Wakil Ketua KPK Busyro Muqoddas pernah berkata, "Perempuan punya peran sentral dalam mencegah maupun memberantas tindak pidana korupsi di negara ini. Dan itu dimulai dari keluarga."

Sepertinya kalimat itulah yang memotivasi Diah, alumni Training of Trainer (TOT), untuk mulai bergerak mensosialisasikan gerakan antikorupsi di keluarga terdekatnya. Tanpa pikir panjang, arisan keluarga yang merupakan ajang pertemuan keluarga besar pun dimanfaatkannya untuk mempraktekkan Arisan Antikorupsi yang telah ia pelajari di TOT sebelumnya.

Cara menarik juga dilakukan oleh Farida Hanim, yang juga merupakan salah seorang alumni TOT SPAK Bogor.

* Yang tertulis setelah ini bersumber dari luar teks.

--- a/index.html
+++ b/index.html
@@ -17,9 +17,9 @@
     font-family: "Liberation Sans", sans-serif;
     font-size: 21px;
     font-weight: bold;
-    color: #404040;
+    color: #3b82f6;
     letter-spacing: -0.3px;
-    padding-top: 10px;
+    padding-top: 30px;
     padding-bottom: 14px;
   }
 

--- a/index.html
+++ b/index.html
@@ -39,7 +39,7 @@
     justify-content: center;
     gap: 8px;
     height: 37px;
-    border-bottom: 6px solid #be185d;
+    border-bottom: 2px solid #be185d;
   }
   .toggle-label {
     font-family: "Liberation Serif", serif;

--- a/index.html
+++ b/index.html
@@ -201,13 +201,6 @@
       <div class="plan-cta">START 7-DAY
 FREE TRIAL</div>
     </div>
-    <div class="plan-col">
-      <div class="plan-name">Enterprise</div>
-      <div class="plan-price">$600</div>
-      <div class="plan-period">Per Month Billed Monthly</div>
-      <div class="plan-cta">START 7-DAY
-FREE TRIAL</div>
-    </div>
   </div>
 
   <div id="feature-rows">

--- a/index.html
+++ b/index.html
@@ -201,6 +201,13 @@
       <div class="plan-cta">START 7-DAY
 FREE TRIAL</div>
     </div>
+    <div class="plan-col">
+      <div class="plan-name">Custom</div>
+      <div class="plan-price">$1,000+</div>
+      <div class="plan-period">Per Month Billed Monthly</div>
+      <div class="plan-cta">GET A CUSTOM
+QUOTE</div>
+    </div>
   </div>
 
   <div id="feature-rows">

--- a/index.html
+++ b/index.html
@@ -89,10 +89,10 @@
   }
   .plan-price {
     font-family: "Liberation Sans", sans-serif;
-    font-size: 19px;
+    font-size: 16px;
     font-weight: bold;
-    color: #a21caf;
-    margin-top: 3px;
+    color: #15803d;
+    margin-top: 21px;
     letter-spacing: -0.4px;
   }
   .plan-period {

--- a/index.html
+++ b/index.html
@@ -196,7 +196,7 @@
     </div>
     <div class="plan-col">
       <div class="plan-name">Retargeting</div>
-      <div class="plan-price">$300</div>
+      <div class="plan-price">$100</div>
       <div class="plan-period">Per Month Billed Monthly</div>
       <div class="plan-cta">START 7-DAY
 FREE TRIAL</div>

Ia mencoba menyampaikan hal-hal dasar mengenai perilaku koruptif yang didapatkannya dari kegiatan TOT kepada anak - anak usia SLTP dan SLTA di sebuah organisasi sosial di Bogor.

Hal ini menandakan bahwa gerakan Saya Perempuan Anti Korupsi  (SPAK) di Bogor mulai beraksi mengikuti daerah lainnya di Indonesia. Awalnya fasilitator SPAK di Bogor hanya berisikan 2 anggota saja, namun seiring berjalannya waktu, tim SPAK Bogor berhasil menambah "pasukannya" menjadi 32 anggota.

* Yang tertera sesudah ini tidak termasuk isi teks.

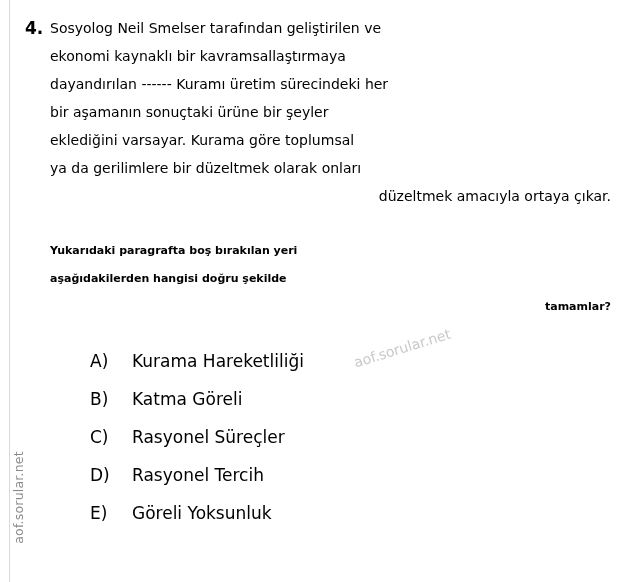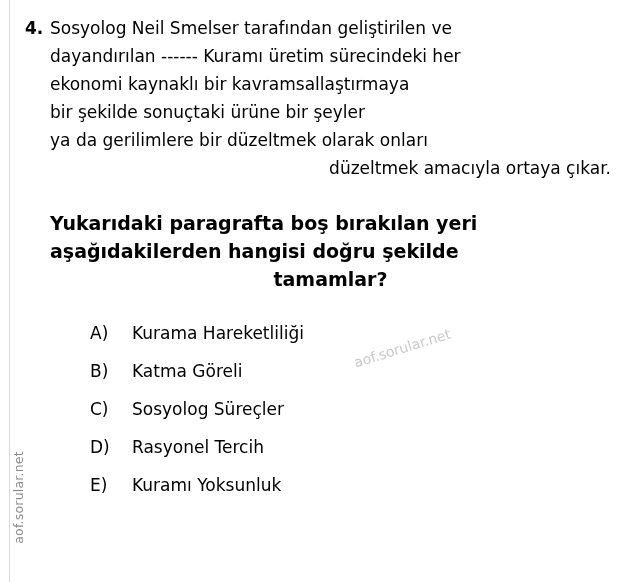--- a/index.html
+++ b/index.html
@@ -69,7 +69,7 @@
     flex: 1 1 auto;
   }
   .stem {
-    font-size: 17px;
+    font-size: 14px;
     line-height: 28px;
     text-align: justify;
     text-justify: inter-word;

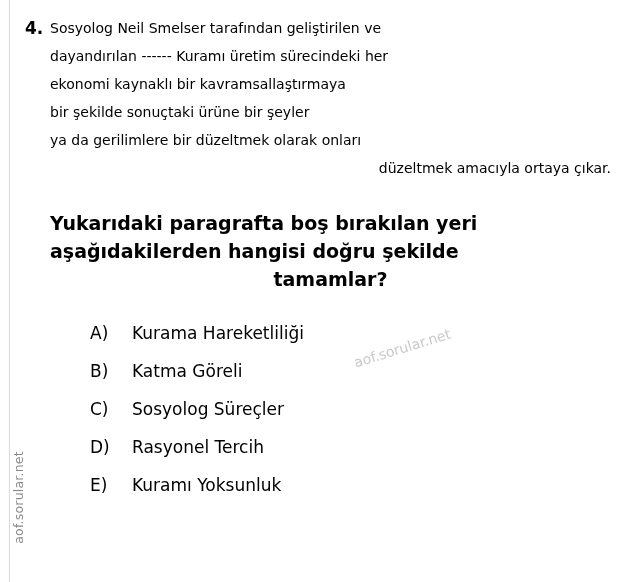--- a/index.html
+++ b/index.html
@@ -136,8 +136,8 @@
 
         <div class="stem">
           <div>Sosyolog Neil Smelser tarafından geliştirilen ve</div>
+          <div>ekonomi kaynaklı bir kavramsallaştırmaya</div>
           <div>dayandırılan ------ Kuramı üretim sürecindeki her</div>
-          <div>ekonomi kaynaklı bir kavramsallaştırmaya</div>
           <div>bir şekilde sonuçtaki ürüne bir şeyler</div>
           <div>ya da gerilimlere bir düzeltmek olarak onları</div>
           <div class="stem-last-line">düzeltmek amacıyla ortaya çıkar.</div>

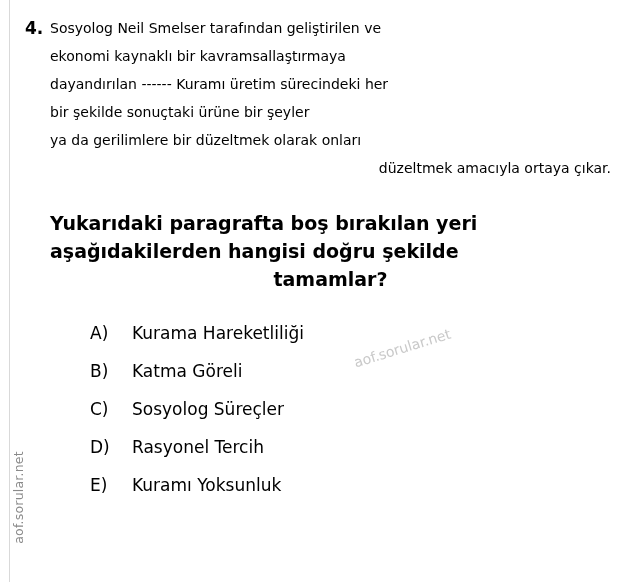--- a/index.html
+++ b/index.html
@@ -138,7 +138,7 @@
           <div>Sosyolog Neil Smelser tarafından geliştirilen ve</div>
           <div>ekonomi kaynaklı bir kavramsallaştırmaya</div>
           <div>dayandırılan ------ Kuramı üretim sürecindeki her</div>
-          <div>bir şekilde sonuçtaki ürüne bir şeyler</div>
+          <div>bir aşamanın sonuçtaki ürüne bir şeyler</div>
           <div>ya da gerilimlere bir düzeltmek olarak onları</div>
           <div class="stem-last-line">düzeltmek amacıyla ortaya çıkar.</div>
         </div>

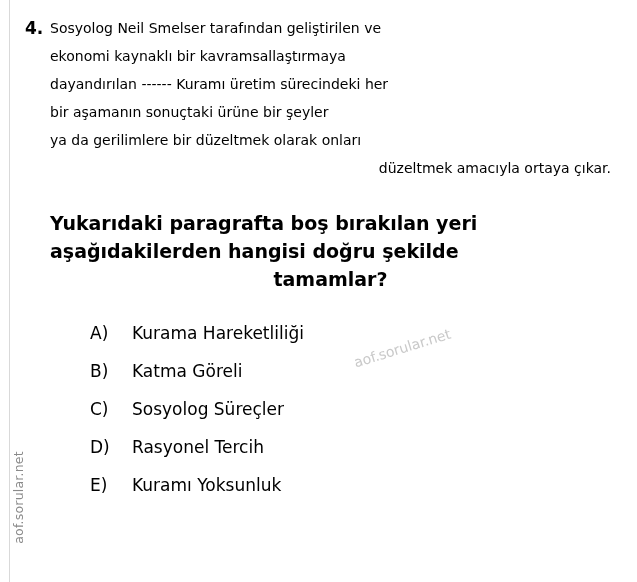--- a/index.html
+++ b/index.html
@@ -139,6 +139,7 @@
           <div>ekonomi kaynaklı bir kavramsallaştırmaya</div>
           <div>dayandırılan ------ Kuramı üretim sürecindeki her</div>
           <div>bir aşamanın sonuçtaki ürüne bir şeyler</div>
+          <div>eklediğini varsayar. Kurama göre toplumsal</div>
           <div>ya da gerilimlere bir düzeltmek olarak onları</div>
           <div class="stem-last-line">düzeltmek amacıyla ortaya çıkar.</div>
         </div>

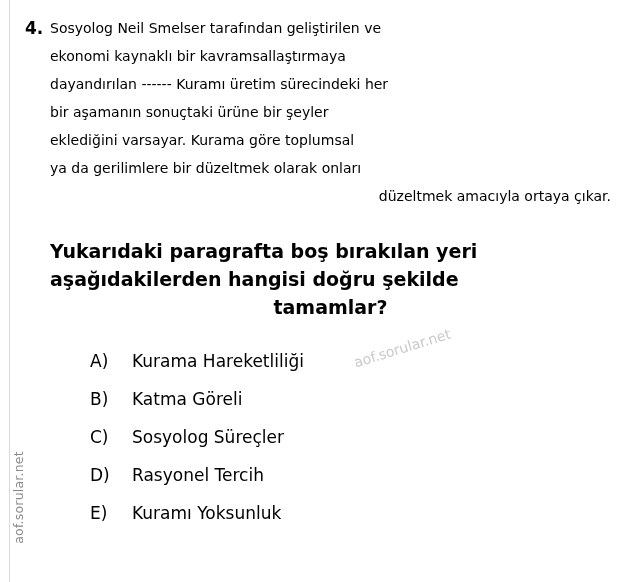--- a/index.html
+++ b/index.html
@@ -79,7 +79,7 @@
     text-align: right;
   }
   .prompt {
-    font-size: 19px;
+    font-size: 11px;
     font-weight: bold;
     line-height: 28px;
     text-align: justify;

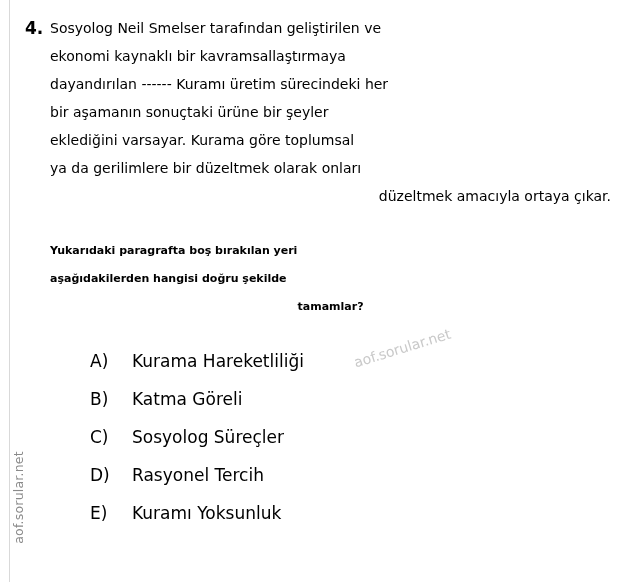--- a/index.html
+++ b/index.html
@@ -88,7 +88,7 @@
     margin-top: 27px;
   }
   .prompt .last {
-    text-align: center;
+    text-align: right;
   }
   .options {
     margin-top: 30px;

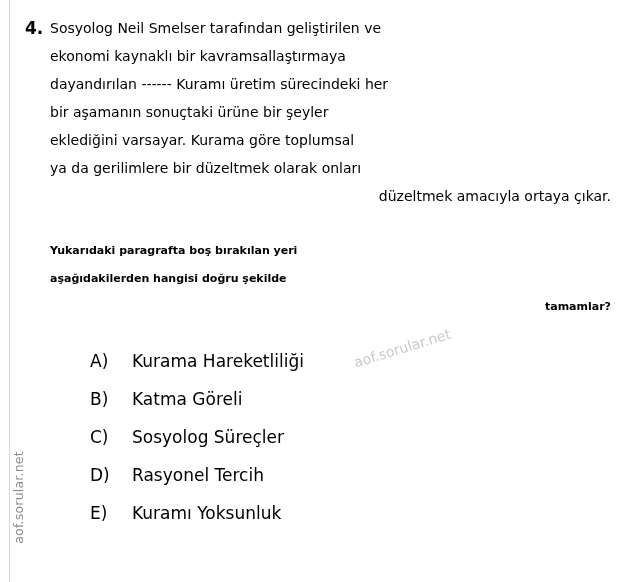--- a/index.html
+++ b/index.html
@@ -161,7 +161,7 @@
           </div>
           <div class="option">
             <span class="opt-letter">C)</span>
-            <span class="opt-text">Sosyolog Süreçler</span>
+            <span class="opt-text">Rasyonel Süreçler</span>
           </div>
           <div class="option">
             <span class="opt-letter">D)</span>

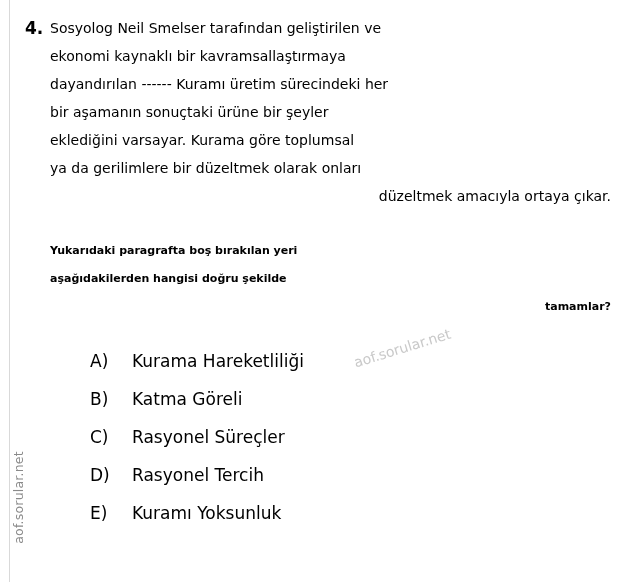--- a/index.html
+++ b/index.html
@@ -169,7 +169,7 @@
           </div>
           <div class="option">
             <span class="opt-letter">E)</span>
-            <span class="opt-text">Kuramı Yoksunluk</span>
+            <span class="opt-text">Göreli Yoksunluk</span>
           </div>
         </div>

Para perempuan hebat inilah yang nantinya akan menjadi agen-agen pencegahan korupsi di Kota Bogor dan sekitarnya. Sampai saat ini, mereka telah memulai gerakan di kalangan komite sekolah, kelompok pengajian dan ke sekolah – sekolah di kota Bogor.

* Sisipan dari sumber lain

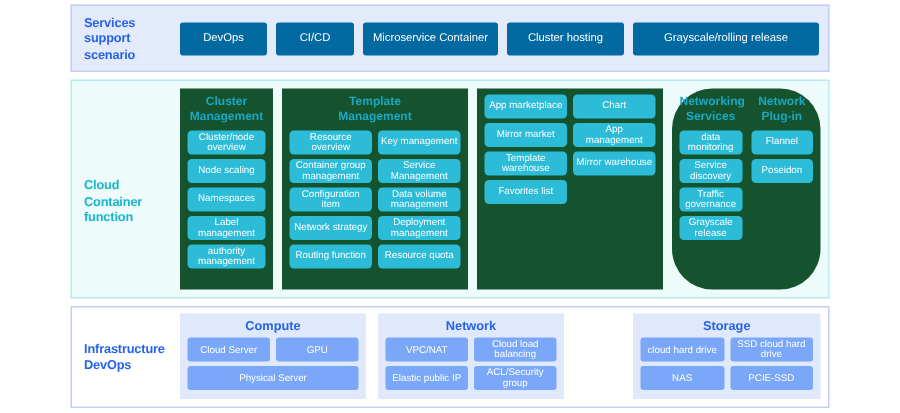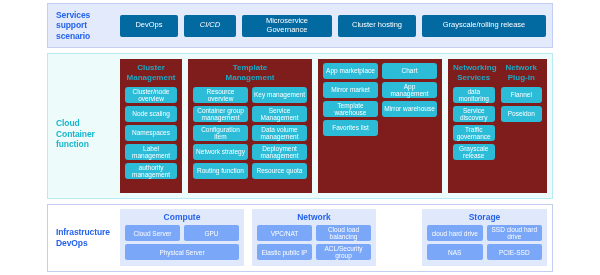--- a/index.html
+++ b/index.html
@@ -74,7 +74,7 @@
     box-sizing: border-box;
   }
   .svc-btn.w1 { flex: 0 0 58px; }
-  .svc-btn.w2 { flex: 0 0 52px; font-style: italic; }
+  .svc-btn.w2 { flex: 0 0 52px; }
   .svc-btn.w3 { flex: 0 0 90px; }
   .svc-btn.w4 { flex: 0 0 78px; }
   .svc-btn.w5 { flex: 1 1 auto; }

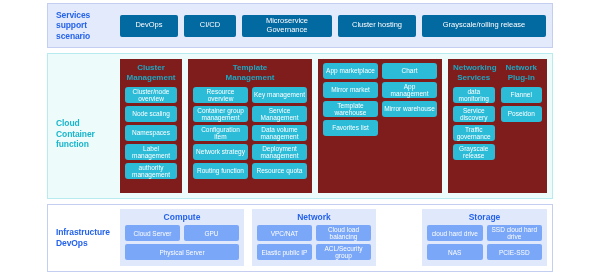--- a/index.html
+++ b/index.html
@@ -227,7 +227,7 @@
     <div class="svc-btns">
       <div class="svc-btn w1">DevOps</div>
       <div class="svc-btn w2">CI/CD</div>
-      <div class="svc-btn w3">Microservice Governance</div>
+      <div class="svc-btn w3">Microservice Container</div>
       <div class="svc-btn w4">Cluster hosting</div>
       <div class="svc-btn w5">Grayscale/rolling release</div>
     </div>

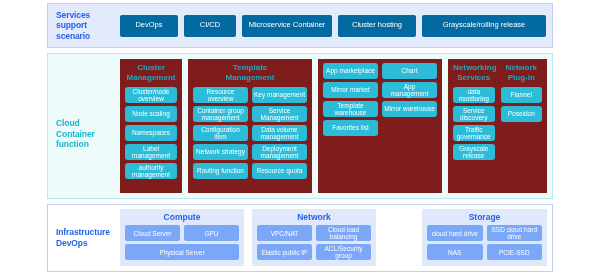--- a/index.html
+++ b/index.html
@@ -96,7 +96,7 @@
     min-width: 0;
   }
   .panel {
-    background: #7f1d1d;
+    background: #14532d;
     box-sizing: border-box;
     padding: 4px 5px 5px 5px;
     display: flex;

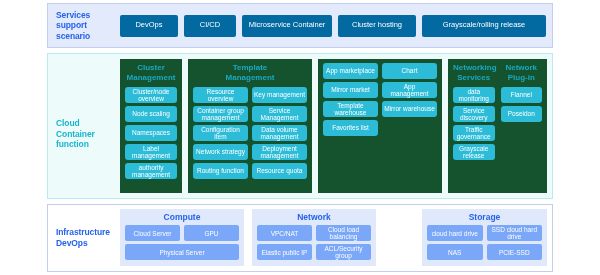--- a/index.html
+++ b/index.html
@@ -150,6 +150,7 @@
   .dual {
     flex-direction: row;
     gap: 6px;
+    border-radius: 27px;
   }
   .dual .sub-col {
     display: flex;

Mereka sadar, ini adalah sebuah gerakan yang menempatkan perempuan sebagai tokoh utama dalam pencegahan korupsi, baik sebagai ibu, istri maupun tenaga profesional. Maka dari itu mereka aktif bergerak menyebarkan semangat-semangat sikap antikorupsi mulai dari dalam keluarga, lingkungan rumah, lingkungan kegiatan, dan sampai nantinya akan semakin besar ruang lingkupnya hingga dapat mencakup Kota Bogor lebih luas lagi.